Please report how many lines of the listing hold the word "seperate". Add nothing to the number.

*** GIVEN RECORDS Section Begins ***

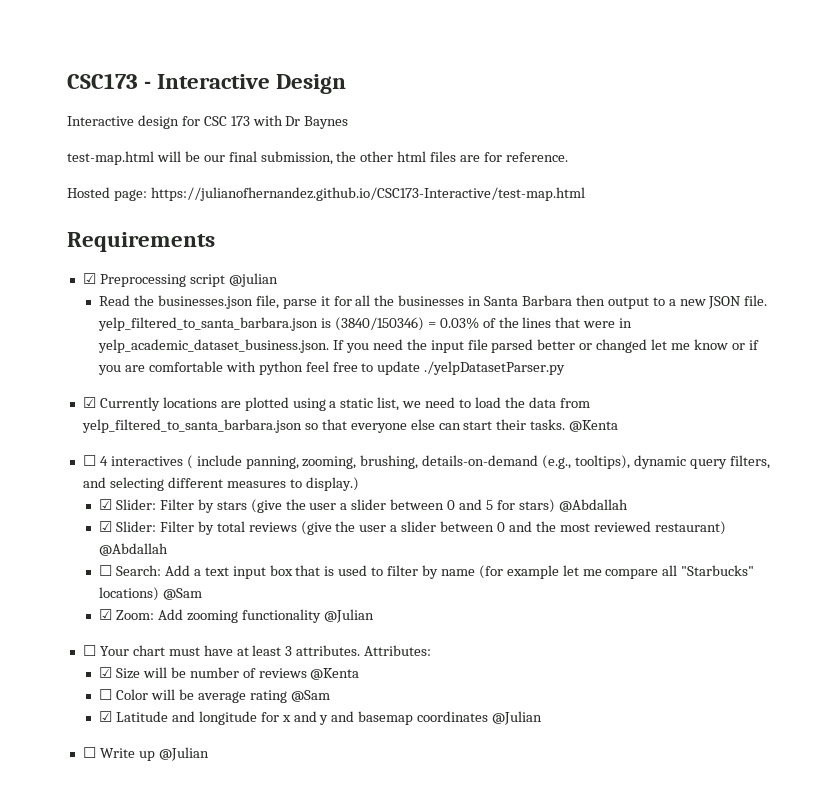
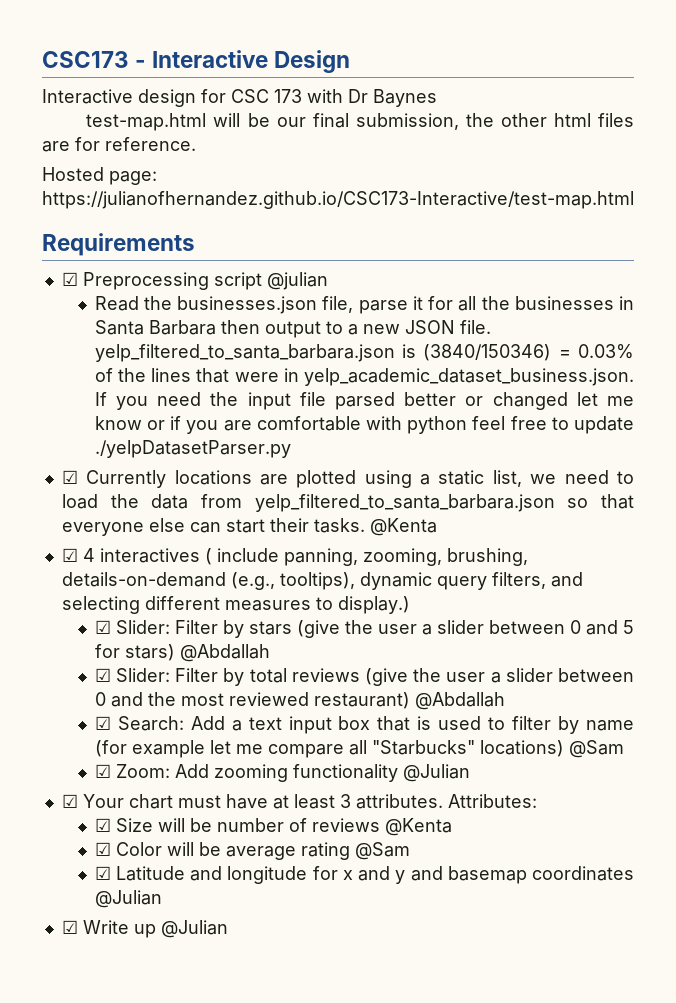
[82,455,96,466] ☐ -> [61,548,78,562] ☑
[99,565,113,576] ☐ -> [94,716,111,730] ☑
[82,645,96,656] ☐ -> [61,794,78,808] ☑
[99,689,113,700] ☐ -> [94,842,111,856] ☑
[82,747,96,758] ☐ -> [61,920,78,934] ☑

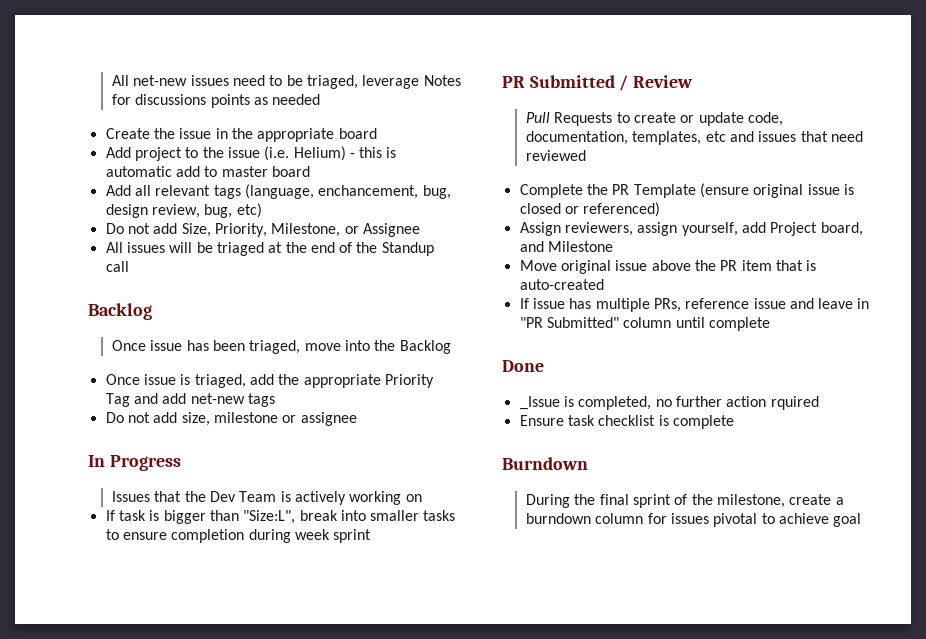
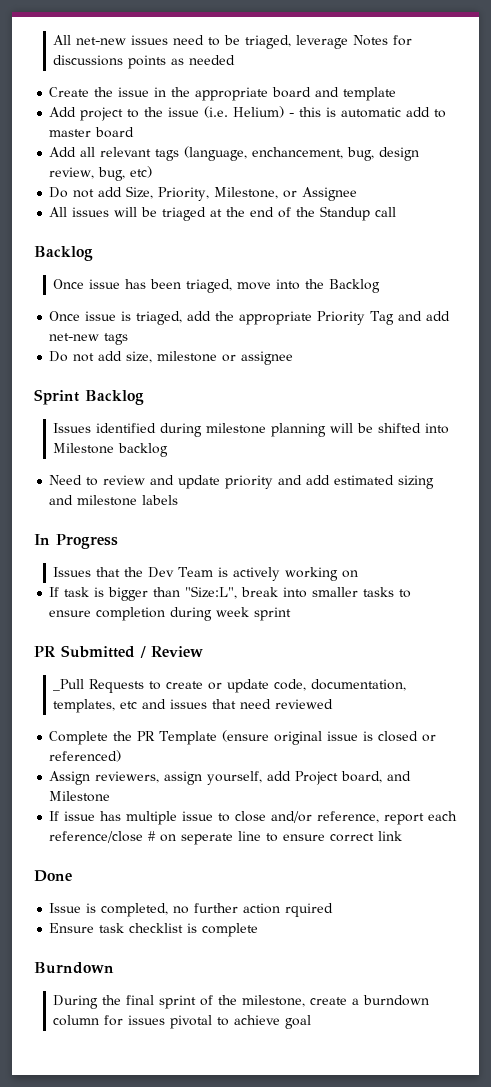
(377, 133) none -> [315,87,397,101] and template
(357, 419) none -> [34,389,144,405] [53,423,450,437] [53,443,169,457] [49,475,435,489] [49,495,179,506] // Sprint Backlog // Issues identified during milestone planning will be shifted into Milestone backlog // Need to review and update priority and add estimated sizing and milestone labels
[526,112,551,123] Pull -> [53,679,85,691] _Pull
[519,260,817,274] [519,279,604,290] [519,298,870,312] [519,317,770,331] Move original issue above the PR item that is auto-created // If issue has multiple PRs, reference issue and leave in "PR Submitted" column until complete -> [49,811,458,825] [49,831,403,845] If issue has multiple issue to close and/or reference, report each reference/close # on seperate line to ensure correct link
[519,396,560,410] _Issue -> [49,903,82,913] Issue

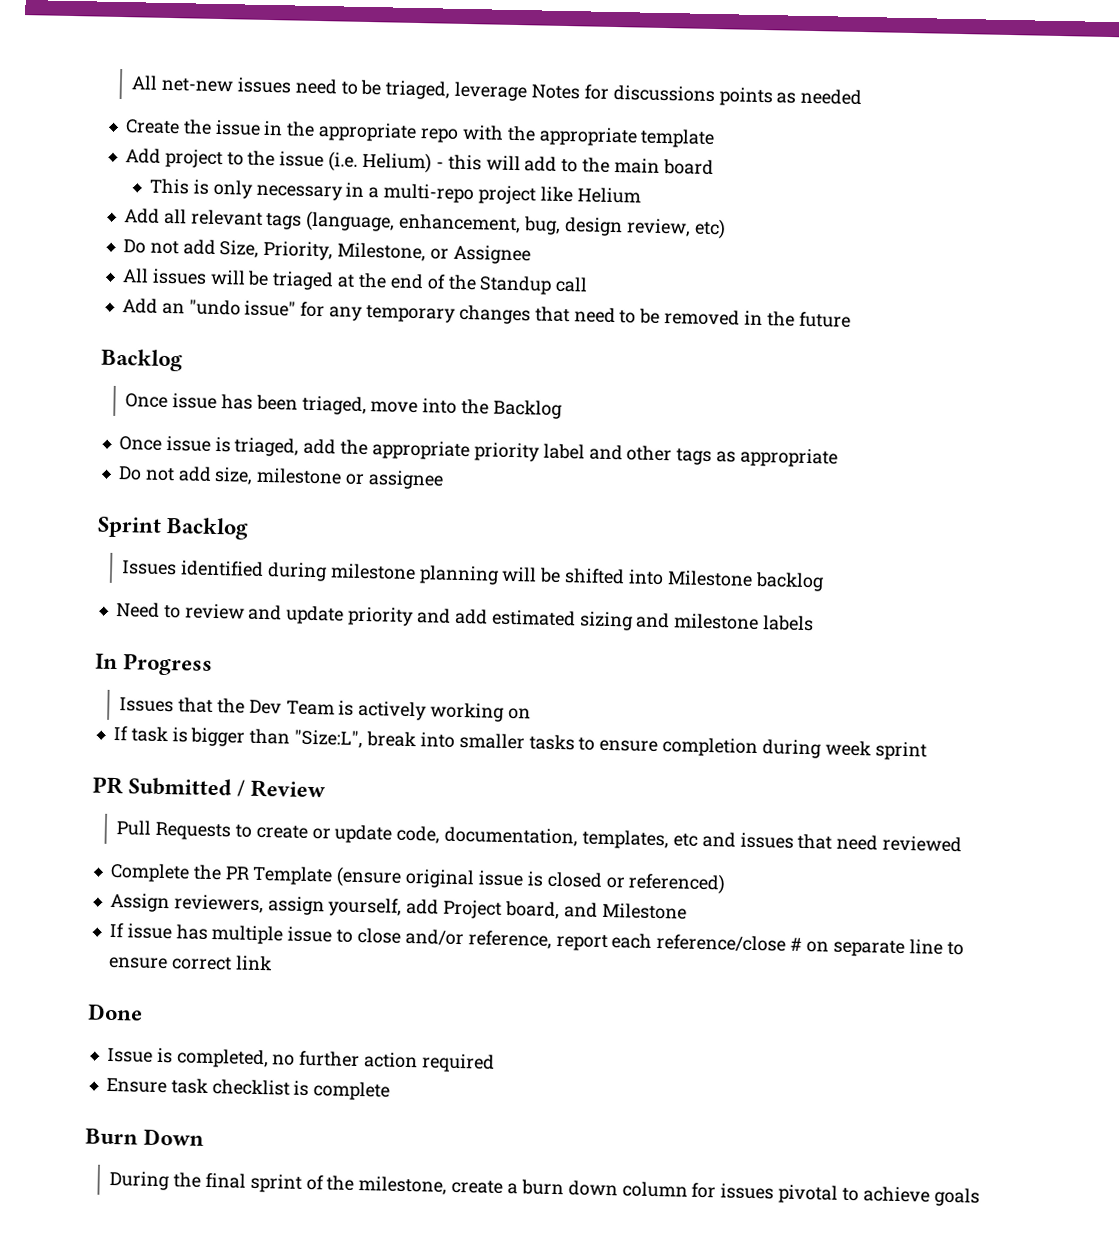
[272,87,340,98] board and -> [419,124,638,147] repo with the appropriate
[326,107,447,118] [49,127,135,138] is automatic add to master board -> [485,155,714,176] [148,178,641,205] will add to the main board // This is only necessary in a multi-repo project like Helium
[252,147,344,159] enchancement, -> [399,213,522,234] enhancement,
[98,167,126,181] bug, -> (691, 227) none
(397, 212) none -> [121,298,851,328] // Add an "undo issue" for any temporary changes that need to be removed in the future
[317,311,451,325] [49,333,129,345] Priority Tag and add net-new tags -> [473,442,838,468] priority label and other tags as appropriate
[53,679,85,691] _Pull -> [116,820,153,836] Pull
[181,833,234,845] seperate -> [832,939,905,958] separate
[285,903,334,917] rquired -> [420,1053,495,1073] required
[34,962,114,974] Burndown -> [85,1128,205,1146] Burn Down
[363,995,430,1006] burndown -> [520,1179,618,1197] burn down
[285,1015,312,1029] goal -> [933,1187,980,1207] goals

*** GIVEN RECORDS Section Ends ***

# ANSWER BOX
2